**Data in this exercise:**

|---|

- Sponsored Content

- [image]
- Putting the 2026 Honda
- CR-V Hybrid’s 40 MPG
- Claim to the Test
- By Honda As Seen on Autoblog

|---|

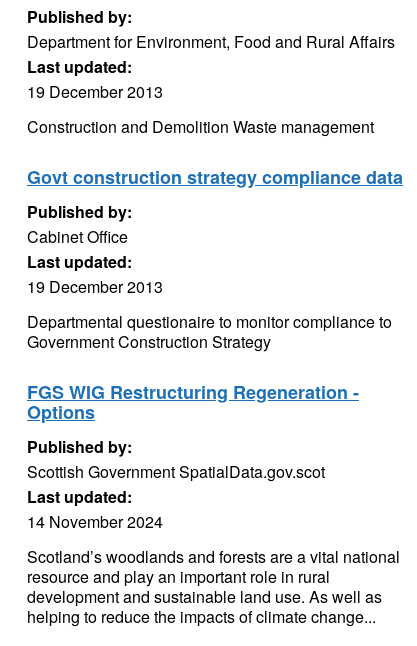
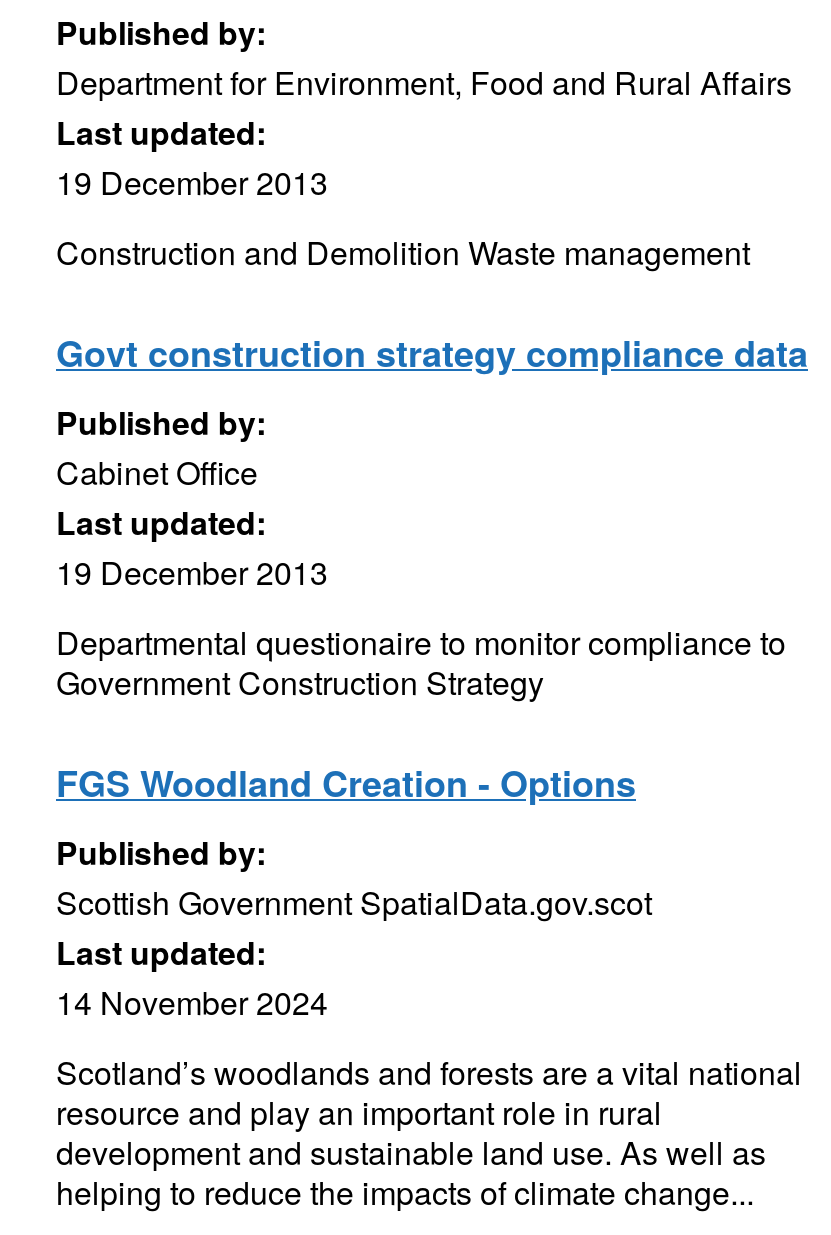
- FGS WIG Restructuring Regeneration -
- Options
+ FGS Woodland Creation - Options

|---|

**Activity:** Each line in the records above with "Options" must be returned.

**Answer box:**
- Options
+ FGS Woodland Creation - Options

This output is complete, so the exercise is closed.